**Task description:** Copy every line from the records that holds the word "content".

(Records excerpted from a collection)
--------------------------------

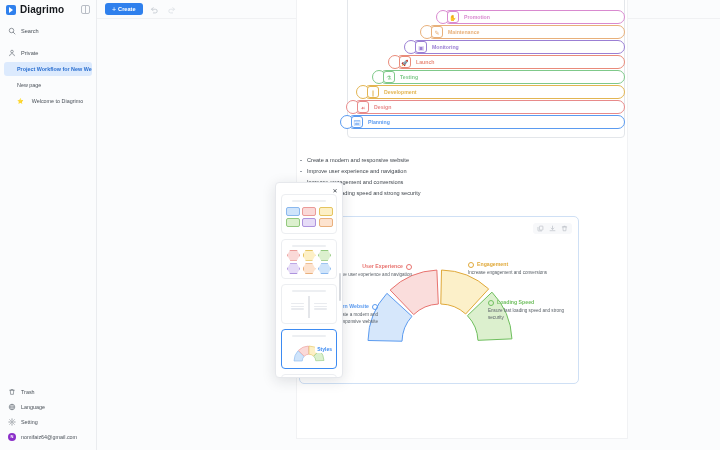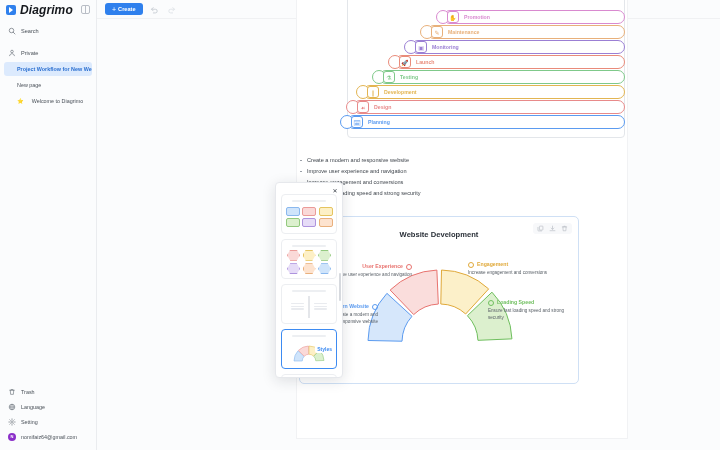--- a/index.html
+++ b/index.html
@@ -26,21 +26,21 @@
   }
   .logo-mark {
     width: 10px; height: 10px; border-radius: 2px;
     background: #2f80ed; position: relative; flex: 0 0 10px;
   }
   .logo-mark::after{
     content:""; position:absolute; left:2.5px; top:2px;
     width:0;height:0;border-left:4px solid #fff;
     border-top:3px solid transparent;border-bottom:3px solid transparent;
   }
-  .logo-text { font-size: 12px; font-weight: 700; color: #15181d; letter-spacing: .1px; font-style: italic;}
+  .logo-text { font-size: 10px; font-weight: 700; color: #15181d; letter-spacing: .1px;}
   .panel-toggle {
     margin-left: auto; width: 9px; height: 9px;
     border: 1px solid #b9bec6; border-radius: 2px; position: relative;
   }
   .panel-toggle::after{
     content:""; position:absolute; left:2.5px; top:0; bottom:0;
     width:1px; background:#b9bec6;
   }
 
   .sb-section { padding: 0 4px; }
@@ -359,21 +359,20 @@
           <div class="goals">
             <ul id="goals-host">
                 <li>Create a modern and responsive website</li>
                 <li>Improve user experience and navigation</li>
                 <li>Increase engagement and conversions</li>
                 <li>Ensure fast loading speed and strong security</li>
               </ul>
           </div>
 
           <div class="arc-card">
-            <div class="arc-title">Website Development</div>
 
             <div class="arc-tools">
               <div class="ti">
                 <svg width="7" height="7" viewBox="0 0 16 16" fill="none" stroke="#b3b8c0" stroke-width="1.4">
                   <rect x="5.5" y="2.5" width="8" height="9" rx="1.3"></rect>
                     <path d="M10.5 13.5h-7a1.3 1.3 0 0 1-1.3-1.3V5.5" stroke-linecap="round"></path>
                 </svg>
               </div>
               <div class="ti">
                 <svg width="7" height="7" viewBox="0 0 16 16" fill="none" stroke="#b3b8c0" stroke-width="1.4">

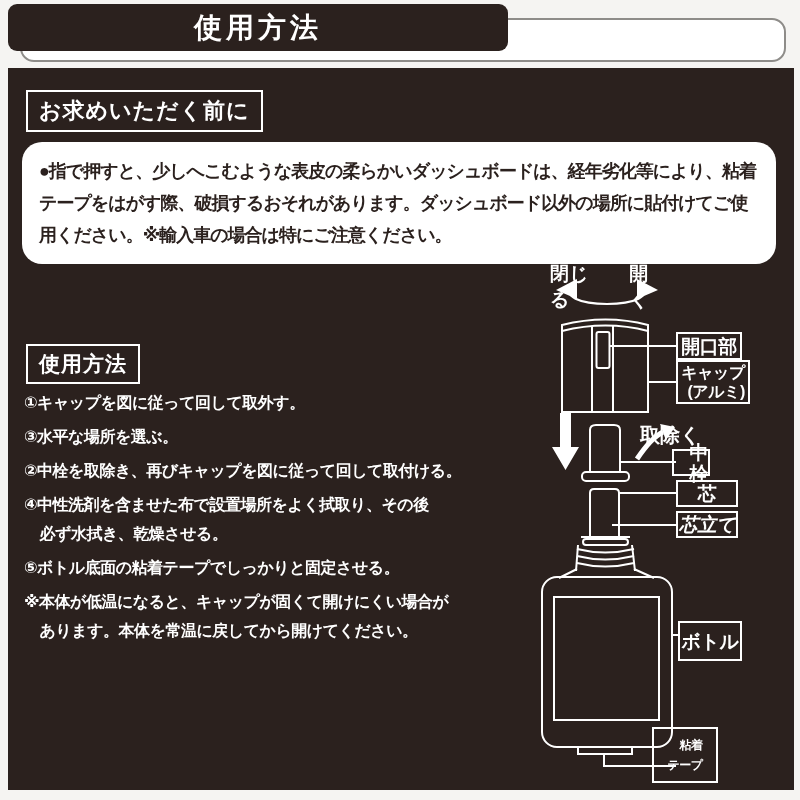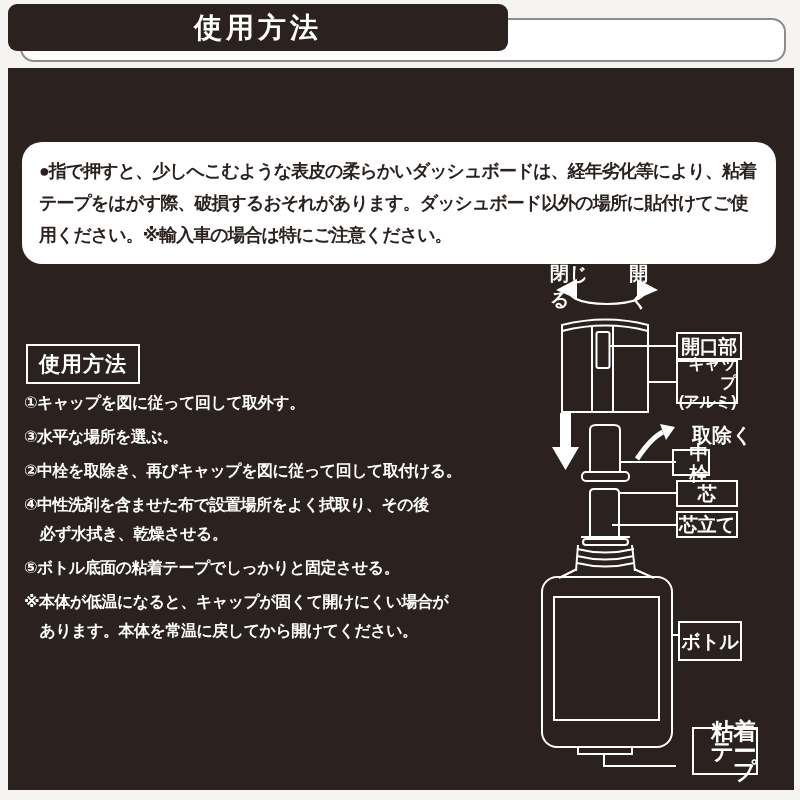--- a/index.html
+++ b/index.html
@@ -54,48 +54,49 @@
 
   
   .diagram-svg{position:absolute;left:520px;top:250px;width:280px;height:540px;}
 
   .rot-labels{
     position:absolute;left:550px;top:261px;width:116px;
     display:flex;justify-content:center;gap:24px;
     color:#ffffff;font-size:19px;
   }
   .free-label{position:absolute;color:#ffffff;font-size:20px;white-space:nowrap;}
-  .lbl-remove{left:692px;top:422px;}
+  .lbl-remove{left:640px;top:422px;}
 
   .tag{
     position:absolute;border:2px solid #ffffff;color:#ffffff;
     display:flex;align-items:center;justify-content:center;
     text-align:right;white-space:pre-line;box-sizing:border-box;
     font-size:19px;line-height:21px;letter-spacing:-0.5px;
   }
   .tag-opening{left:676px;top:332px;width:66px;height:28px;}
-  .tag-cap{left:676px;top:360px;width:62px;height:44px;font-size:16px;line-height:19px;}
+  .tag-cap{left:676px;top:360px;width:74px;height:44px;font-size:16px;line-height:19px;}
   .tag-plug{left:672px;top:449px;width:38px;height:27px;}
   .tag-wick{left:676px;top:480px;width:62px;height:27px;}
-  .tag-stand{left:676px;top:511px;width:62px;height:27px;}
+  .tag-stand{left:676px;top:511px;width:62px;height:27px;font-style:italic;}
   .tag-bottle{left:678px;top:621px;width:64px;height:40px;}
-  .tag-tape{left:692px;top:727px;width:66px;height:48px;font-size:23px;line-height:20px;}
+  .tag-tape{left:652px;top:727px;width:66px;height:56px;font-size:12px;line-height:20px;}
 </style>
 </head>
 <body>
 
 <div class="page">
 
   <div class="title-pill"></div>
   <div class="title-bar">
     <span>使用方法</span>
   </div>
 
   <div class="panel"></div>
 
+  <div class="boxed-heading h-pre">お求めいただく前に</div>
 
   <div class="notice-box">
     <p>●指で押すと、少しへこむような表皮の柔らかいダッシュボードは、経年劣化等により、粘着テープをはがす際、破損するおそれがあります。ダッシュボード以外の場所に貼付けてご使用ください。※輸入車の場合は特にご注意ください。</p>
   </div>
 
   <div class="boxed-heading h-usage">使用方法</div>
 
   <div class="steps">
     <div class="step">①キャップを図に従って回して取外す。</div>
     <div class="step">③水平な場所を選ぶ。</div>

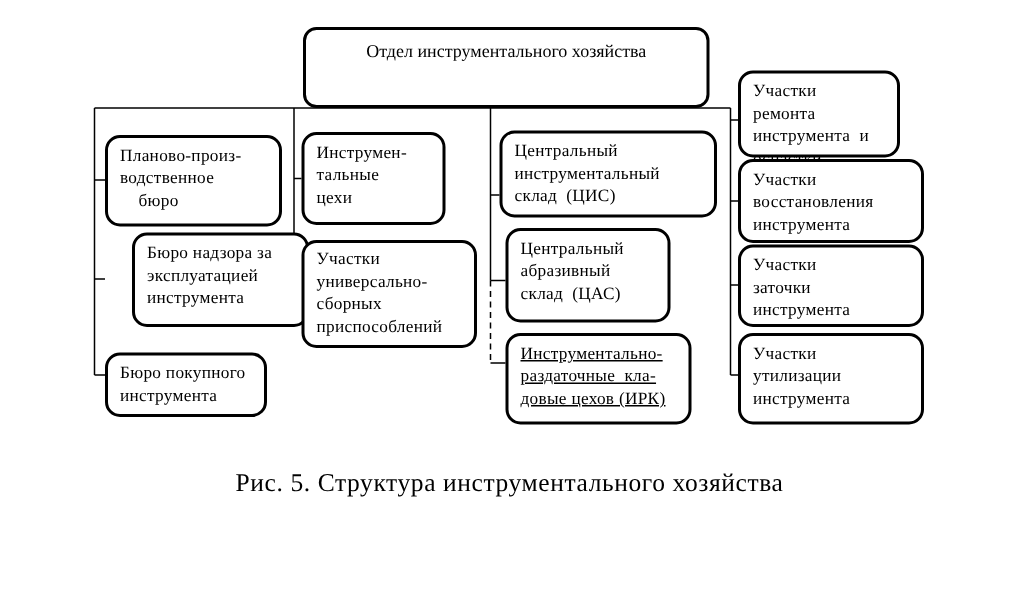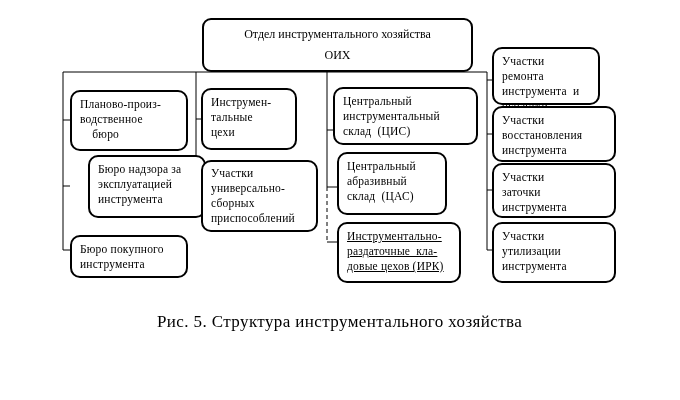--- a/index.html
+++ b/index.html
@@ -39,21 +39,21 @@
     width: 271px; height: 54px;
     text-align: center;
     font-size: 12px;
     margin-top: 10px;
   }
   .root-node .line1 { display: block; margin-top: 7px; }
   .root-node .line2 { display: block; margin-top: 6px; }
   
   .c1b1 { left: 70px;  top: 90px;  width: 118px; height: 61px; }
   .c1b2 { left: 88px;  top: 155px; width: 118px; height: 63px; }
-  .c1b3 { left: 70px;  top: 235px; width: 118px; height: 43px; }
+  .c1b3 { left: 70px;  top: 235px; width: 108px; height: 43px; }
   
   .c2b1 { left: 201px; top: 88px;  width: 96px; height: 62px; }
   .c2b2 { left: 201px; top: 160px; width: 117px; height: 72px; padding-top: 4px; }
   
   .c3b1 { left: 333px; top: 87px;  width: 145px; height: 58px; }
   .c3b2 { left: 337px; top: 152px; width: 110px; height: 63px; }
   .c3b3 { left: 337px; top: 222px; width: 124px; height: 61px; text-decoration: underline; }
   
   .c4b1 { left: 492px; top: 47px;  width: 108px; height: 58px; }
   .c4b2 { left: 492px; top: 106px; width: 124px; height: 56px; }
@@ -88,21 +88,20 @@
     <path d="M327 130 H333 M327 187 H337" stroke="#000" stroke-width="1" fill="none"></path>
     <path d="M327 187 V242" stroke="#000" stroke-width="1" stroke-dasharray="4 3" fill="none"></path>
     <path d="M327 242 H337" stroke="#000" stroke-width="1" fill="none"></path>
 
     <path d="M487 72 V250" stroke="#000" stroke-width="1" fill="none"></path>
     <path d="M487 80 H492 M487 134 H492 M487 190 H492 M487 250 H492" stroke="#000" stroke-width="1" fill="none"></path>
   </svg>
 
   <div class="root-node">
     <span class="line1">Отдел  инструментального хозяйства</span>
-    <span class="line2">ОИХ</span>
   </div>
 
   <div class="node c1b1">Планово-произ-
 водственное
     бюро</div>
   <div class="node c1b2">Бюро надзора за
 эксплуатацией
 инструмента</div>
   <div class="node c1b3">Бюро покупного
 инструмента</div>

--------------------------------

**Answer to this task:**
     content:""; position:absolute; left:2.5px; top:2px;
     content:""; position:absolute; left:2.5px; top:0; bottom:0;
     display:flex;justify-content:center;gap:24px;
     display:flex;align-items:center;justify-content:center;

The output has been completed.